The euro edged up from a two-week low plumbed after surprising weak German industrial orders data, but fading expectations of a near-term eurozone interest rate rise stopped the single currency from pushing too much higher.
U.S. S&P 500 futures were flat. Merger activity drove U.S. stocks to two-and-half year highs on Monday, when the Dow Jones industrial average <.DJI> and broader S&P 500 <.SPX> both rose 0.6 percent. <.N>
Market players in Tokyo said better-than-expected earnings reports from U.S. and Japanese companies have accelerated a shift of money out of inflation-dogged emerging markets and into developed markets with loose monetary policies and more subdued price pressures. <.T>
The performance of all emerging markets, including Brazil, India, Indonesia and China, has been very weak this year and the shift of market focus to developed economies with lower inflationary risk is helping Tokyo stocks, said Norihiro Fujito, a senior investment strategist at Mitsubishi UFJ Morgan Stanley Securities.
Data from Lipper last week showed a record $4.1 billion outflow from emerging market equity funds in the week to February 2.
Despite sluggish economic growth and persistent deflation, Japan has been the best performing Asian market so far in 2011, with year-to-date gains of around 4 percent.
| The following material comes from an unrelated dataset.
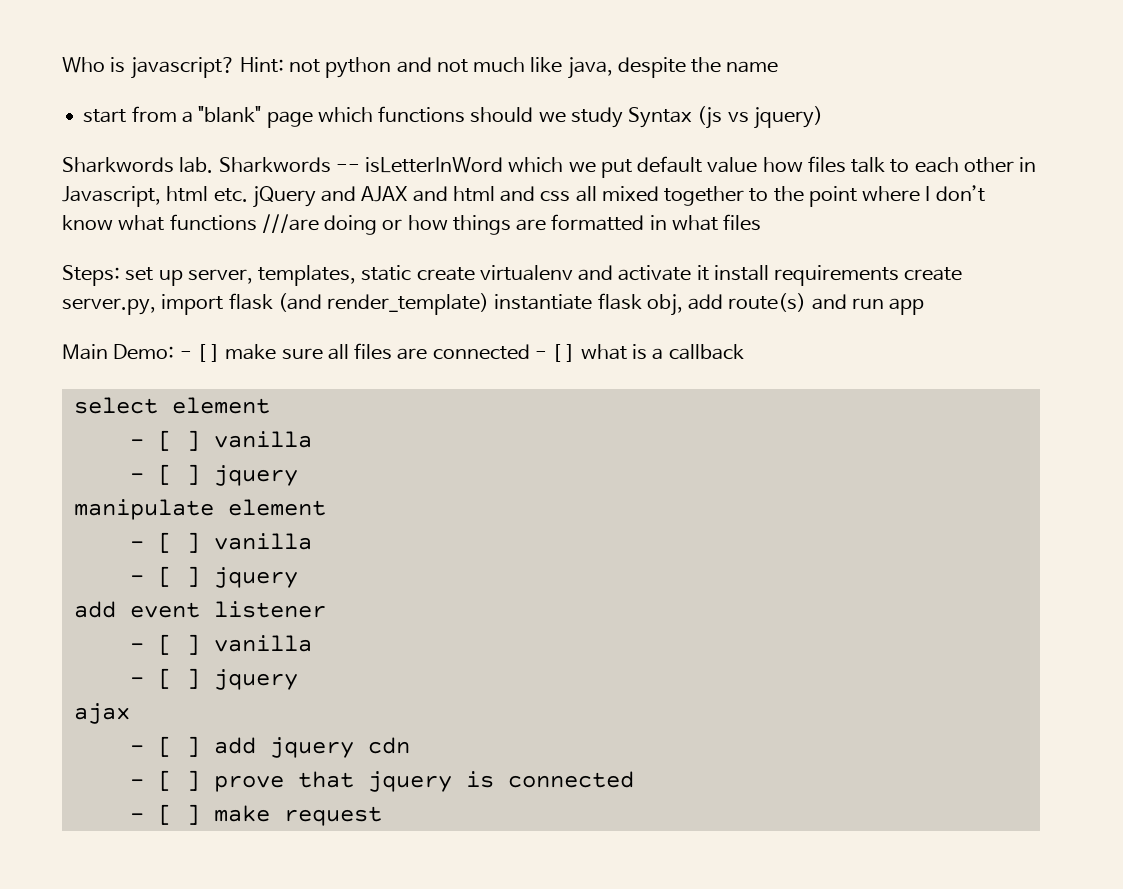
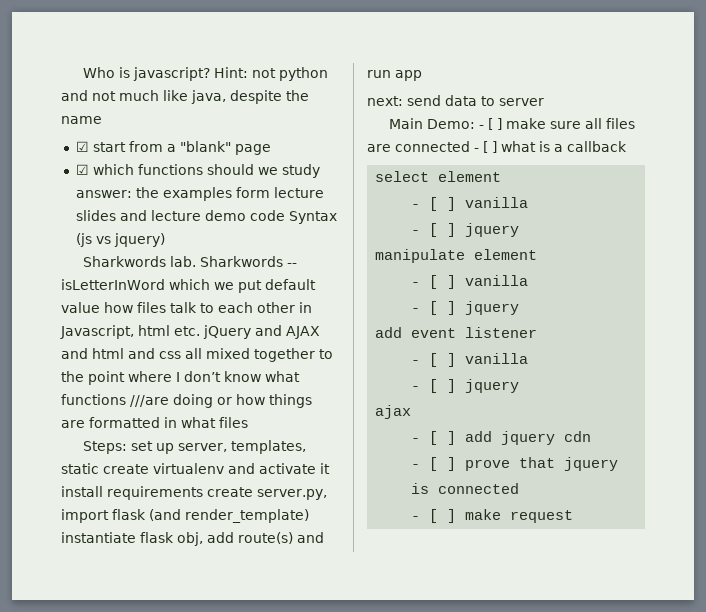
(779, 67) none -> [75,141,89,152] ☑
(313, 119) none -> [75,164,89,175] // ☑
(623, 117) none -> [75,187,324,201] [75,210,285,221] answer: the examples form lecture slides and lecture demo code
(925, 306) none -> [367,95,544,106] // next: send data to server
The Nikkei <.N225> rose 0.4 percent, but MSCI's index of Asia-Pacific shares outside Japan <.MIAPJ0000PUS> eased 0.2 percent, led by a 1 percent decline for the tech sector, with markets in Hong Kong, Singapore, South Korea and India in negative territory.
Australian shares <.AXJO> rose 0.5 percent as positive earnings from National Australia Bank
Shares in National Australia Bank, the country's top lender, gained 1.9 percent on the back of a forecast-beating 18 percent rise in first-quarter cash profit.
Every time they come out with a result that says basic operations have done reasonably well and conditions are all tracking in the right direction, you get a steady decrease in the perceptions of risk that go with NAB, said Angus Gluskie, chief investment officer at White Funds Management.
CENTRAL BANK BUYING
The euro rose to around $1.3625, having fallen to $1.3508 on Monday. Some traders were wary of more buying by Asian central banks, which had helped push the single currency higher in the previous session.
I think that's the train of thought market players have, because they have been intervening constantly, said a trader at a major Japanese bank in Singapore.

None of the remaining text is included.